Friday, November 2, 2007

God knows I'm no theologian

But a recent conversation I had about the nature of love versus the nature of infatuation made me think about how the way people have conceptualized their relationships with God has changed over time. In this conversation about love versus infatuation, I argued that infatuation is when someone will willingly do anything for someone -- subjugate her own will to that of another, happily and be fulfilled in the subjugation. Love, on the other hand, is when someone will willingly not do something she'd very much like to for the sake of the person she loves. To put a finer point on the distinction, in the infatuation case, one's own will is completely aligned with that of another so that is no difference between fulfilling one's own desires and obeying the will of another person. In the love case, there's a recognition of two distinct agendas, and a very real sense of self-sacrifice.
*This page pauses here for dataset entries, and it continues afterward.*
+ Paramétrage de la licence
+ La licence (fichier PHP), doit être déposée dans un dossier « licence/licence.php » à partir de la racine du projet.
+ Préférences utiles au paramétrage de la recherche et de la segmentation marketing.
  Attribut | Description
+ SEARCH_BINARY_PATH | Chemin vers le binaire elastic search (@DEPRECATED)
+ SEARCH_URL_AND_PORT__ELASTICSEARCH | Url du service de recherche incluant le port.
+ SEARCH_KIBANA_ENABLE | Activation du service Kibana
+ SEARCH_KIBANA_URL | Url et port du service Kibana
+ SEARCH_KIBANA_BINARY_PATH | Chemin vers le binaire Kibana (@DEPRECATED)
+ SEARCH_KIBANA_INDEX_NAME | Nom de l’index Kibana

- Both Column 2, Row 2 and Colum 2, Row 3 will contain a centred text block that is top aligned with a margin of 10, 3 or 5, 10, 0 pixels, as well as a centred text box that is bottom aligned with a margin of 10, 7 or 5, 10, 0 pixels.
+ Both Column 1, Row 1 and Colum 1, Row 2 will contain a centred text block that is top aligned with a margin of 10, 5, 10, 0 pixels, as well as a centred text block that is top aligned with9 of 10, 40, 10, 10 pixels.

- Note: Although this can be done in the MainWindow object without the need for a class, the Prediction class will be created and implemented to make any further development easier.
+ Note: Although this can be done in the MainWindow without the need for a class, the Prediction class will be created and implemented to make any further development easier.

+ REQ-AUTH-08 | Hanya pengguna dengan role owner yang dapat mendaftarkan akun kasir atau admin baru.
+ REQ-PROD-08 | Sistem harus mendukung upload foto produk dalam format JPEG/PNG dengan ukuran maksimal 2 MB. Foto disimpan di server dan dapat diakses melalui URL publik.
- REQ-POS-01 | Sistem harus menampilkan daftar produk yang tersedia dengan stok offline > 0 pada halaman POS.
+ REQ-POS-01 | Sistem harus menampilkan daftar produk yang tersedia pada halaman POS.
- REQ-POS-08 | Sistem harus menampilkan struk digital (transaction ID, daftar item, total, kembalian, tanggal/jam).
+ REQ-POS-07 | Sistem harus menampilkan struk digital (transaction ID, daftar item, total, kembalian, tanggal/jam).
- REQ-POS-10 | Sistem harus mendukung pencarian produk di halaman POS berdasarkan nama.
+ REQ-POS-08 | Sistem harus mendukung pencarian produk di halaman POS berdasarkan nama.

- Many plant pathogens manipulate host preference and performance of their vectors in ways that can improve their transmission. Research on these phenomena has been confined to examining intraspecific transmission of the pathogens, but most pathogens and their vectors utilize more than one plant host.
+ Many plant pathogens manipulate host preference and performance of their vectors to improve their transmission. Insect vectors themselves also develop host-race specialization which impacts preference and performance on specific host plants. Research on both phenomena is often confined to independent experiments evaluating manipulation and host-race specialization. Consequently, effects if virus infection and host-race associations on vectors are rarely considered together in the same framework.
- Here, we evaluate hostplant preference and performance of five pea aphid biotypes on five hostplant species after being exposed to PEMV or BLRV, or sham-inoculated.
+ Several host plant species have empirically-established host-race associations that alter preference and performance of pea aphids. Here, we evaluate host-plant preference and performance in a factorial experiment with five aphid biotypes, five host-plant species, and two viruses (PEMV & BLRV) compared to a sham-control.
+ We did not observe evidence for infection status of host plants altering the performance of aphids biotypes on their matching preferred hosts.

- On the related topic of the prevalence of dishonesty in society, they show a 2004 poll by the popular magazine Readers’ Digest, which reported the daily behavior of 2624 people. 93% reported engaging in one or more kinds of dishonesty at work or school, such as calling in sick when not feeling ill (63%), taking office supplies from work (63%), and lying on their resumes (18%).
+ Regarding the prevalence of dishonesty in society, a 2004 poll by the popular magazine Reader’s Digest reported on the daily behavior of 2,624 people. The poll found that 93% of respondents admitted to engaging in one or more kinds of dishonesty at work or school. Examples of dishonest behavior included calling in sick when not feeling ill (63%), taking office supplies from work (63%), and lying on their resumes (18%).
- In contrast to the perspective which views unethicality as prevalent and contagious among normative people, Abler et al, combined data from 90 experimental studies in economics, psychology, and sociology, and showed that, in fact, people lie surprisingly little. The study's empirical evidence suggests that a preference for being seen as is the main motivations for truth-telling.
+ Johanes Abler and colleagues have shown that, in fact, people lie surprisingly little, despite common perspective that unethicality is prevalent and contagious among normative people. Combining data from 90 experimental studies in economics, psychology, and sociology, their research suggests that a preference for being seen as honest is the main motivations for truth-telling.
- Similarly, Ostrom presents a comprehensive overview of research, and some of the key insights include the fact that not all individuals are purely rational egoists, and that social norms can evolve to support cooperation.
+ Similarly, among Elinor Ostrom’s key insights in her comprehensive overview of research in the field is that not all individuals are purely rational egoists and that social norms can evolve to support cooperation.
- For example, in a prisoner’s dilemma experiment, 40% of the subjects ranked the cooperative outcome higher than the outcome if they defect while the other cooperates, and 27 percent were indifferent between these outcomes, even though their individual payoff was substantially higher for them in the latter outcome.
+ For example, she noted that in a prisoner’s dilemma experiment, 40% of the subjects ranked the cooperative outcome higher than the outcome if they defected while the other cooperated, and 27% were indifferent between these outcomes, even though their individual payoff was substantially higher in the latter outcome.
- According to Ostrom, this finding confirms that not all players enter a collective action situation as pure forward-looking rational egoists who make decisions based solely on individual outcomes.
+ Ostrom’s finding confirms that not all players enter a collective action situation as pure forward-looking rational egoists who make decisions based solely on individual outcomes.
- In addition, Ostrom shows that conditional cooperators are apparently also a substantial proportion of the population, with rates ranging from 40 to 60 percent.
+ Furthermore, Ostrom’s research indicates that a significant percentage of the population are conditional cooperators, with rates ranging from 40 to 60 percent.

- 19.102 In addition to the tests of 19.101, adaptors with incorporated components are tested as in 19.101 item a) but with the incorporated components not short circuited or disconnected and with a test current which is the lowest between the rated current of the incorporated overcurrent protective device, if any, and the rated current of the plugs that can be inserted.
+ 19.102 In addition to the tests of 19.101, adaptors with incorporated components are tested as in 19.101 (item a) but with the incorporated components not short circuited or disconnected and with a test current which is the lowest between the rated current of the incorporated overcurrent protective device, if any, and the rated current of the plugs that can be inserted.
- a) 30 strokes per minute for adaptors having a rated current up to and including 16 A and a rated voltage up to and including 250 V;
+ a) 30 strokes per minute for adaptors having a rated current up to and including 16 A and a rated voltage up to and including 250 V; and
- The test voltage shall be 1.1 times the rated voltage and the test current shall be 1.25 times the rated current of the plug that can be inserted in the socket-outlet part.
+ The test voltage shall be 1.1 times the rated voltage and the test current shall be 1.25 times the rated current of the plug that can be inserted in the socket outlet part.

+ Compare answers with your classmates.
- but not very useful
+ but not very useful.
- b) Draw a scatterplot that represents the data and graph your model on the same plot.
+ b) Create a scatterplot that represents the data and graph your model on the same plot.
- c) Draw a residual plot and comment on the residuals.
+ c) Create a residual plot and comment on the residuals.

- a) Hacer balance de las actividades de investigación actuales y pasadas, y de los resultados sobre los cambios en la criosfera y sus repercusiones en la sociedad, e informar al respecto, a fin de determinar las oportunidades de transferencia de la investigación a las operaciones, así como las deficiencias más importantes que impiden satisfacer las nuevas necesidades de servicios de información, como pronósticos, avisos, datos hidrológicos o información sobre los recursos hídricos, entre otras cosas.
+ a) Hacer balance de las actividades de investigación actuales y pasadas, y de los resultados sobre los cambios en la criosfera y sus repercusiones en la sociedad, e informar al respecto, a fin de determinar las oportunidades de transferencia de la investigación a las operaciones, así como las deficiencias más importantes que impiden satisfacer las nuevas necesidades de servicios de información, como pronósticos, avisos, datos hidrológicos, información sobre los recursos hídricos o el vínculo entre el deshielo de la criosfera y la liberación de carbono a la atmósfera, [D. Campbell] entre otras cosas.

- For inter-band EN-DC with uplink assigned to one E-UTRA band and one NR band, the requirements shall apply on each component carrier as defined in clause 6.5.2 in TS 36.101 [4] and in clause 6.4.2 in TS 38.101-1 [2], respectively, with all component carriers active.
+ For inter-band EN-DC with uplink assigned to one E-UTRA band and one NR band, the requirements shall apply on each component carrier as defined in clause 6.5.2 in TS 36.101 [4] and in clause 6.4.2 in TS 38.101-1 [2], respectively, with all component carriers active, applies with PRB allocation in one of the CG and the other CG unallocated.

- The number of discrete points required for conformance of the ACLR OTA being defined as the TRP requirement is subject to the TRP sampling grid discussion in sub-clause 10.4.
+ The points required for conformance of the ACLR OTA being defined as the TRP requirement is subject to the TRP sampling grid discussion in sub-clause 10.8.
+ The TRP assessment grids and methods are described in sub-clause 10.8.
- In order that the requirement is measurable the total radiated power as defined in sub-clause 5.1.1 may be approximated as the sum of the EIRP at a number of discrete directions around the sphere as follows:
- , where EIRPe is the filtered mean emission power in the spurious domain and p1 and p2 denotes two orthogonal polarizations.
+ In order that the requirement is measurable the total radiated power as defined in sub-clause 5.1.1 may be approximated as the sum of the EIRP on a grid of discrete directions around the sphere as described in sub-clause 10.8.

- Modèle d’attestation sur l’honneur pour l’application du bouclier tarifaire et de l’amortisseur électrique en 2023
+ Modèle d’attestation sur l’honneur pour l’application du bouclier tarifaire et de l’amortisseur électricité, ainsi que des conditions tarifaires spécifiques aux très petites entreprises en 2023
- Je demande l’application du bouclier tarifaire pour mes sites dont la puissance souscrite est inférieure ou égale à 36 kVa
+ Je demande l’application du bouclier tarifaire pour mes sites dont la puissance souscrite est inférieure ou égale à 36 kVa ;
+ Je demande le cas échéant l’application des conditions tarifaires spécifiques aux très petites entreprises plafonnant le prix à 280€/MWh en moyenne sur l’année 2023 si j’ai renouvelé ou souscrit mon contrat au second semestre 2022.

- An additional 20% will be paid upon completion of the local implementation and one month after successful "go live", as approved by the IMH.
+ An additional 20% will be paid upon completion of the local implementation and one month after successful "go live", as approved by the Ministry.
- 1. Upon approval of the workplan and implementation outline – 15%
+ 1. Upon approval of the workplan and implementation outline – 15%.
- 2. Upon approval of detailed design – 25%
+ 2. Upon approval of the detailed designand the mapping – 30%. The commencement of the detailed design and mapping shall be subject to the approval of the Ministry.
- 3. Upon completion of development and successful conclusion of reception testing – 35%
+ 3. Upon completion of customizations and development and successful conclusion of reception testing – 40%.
I further argued that at some stages of life, especially when one is young, infatuation is the only possible romantic relationship, whereas later, as one matures, love becomes possible.

Then I thought, this is kind of the case with some people's relationship with the Judeo-Christian God, from a time when Abraham would kill his own son, to a time now of progressive Protestantism when departures from God's will are forgiven entirely, indeed entirely accepted. Of course, this parallelism implies a nonexistent moral judgment on my part of these different relationships with God. I just thought it was akin to Hegel's ideas about the evolution of the collective human spirit, since he saw God as the manifestation of that collective, and here I've just drawn a parallel between the maturing of a person allowing infatuation to become love with the rise of progressive Protestantism allowing pure sacrifice to God to become tolerance for freedom. There's a linear, normative narrative beast hiding somewhere at the back of my head, and it's making me see and say the darndest things.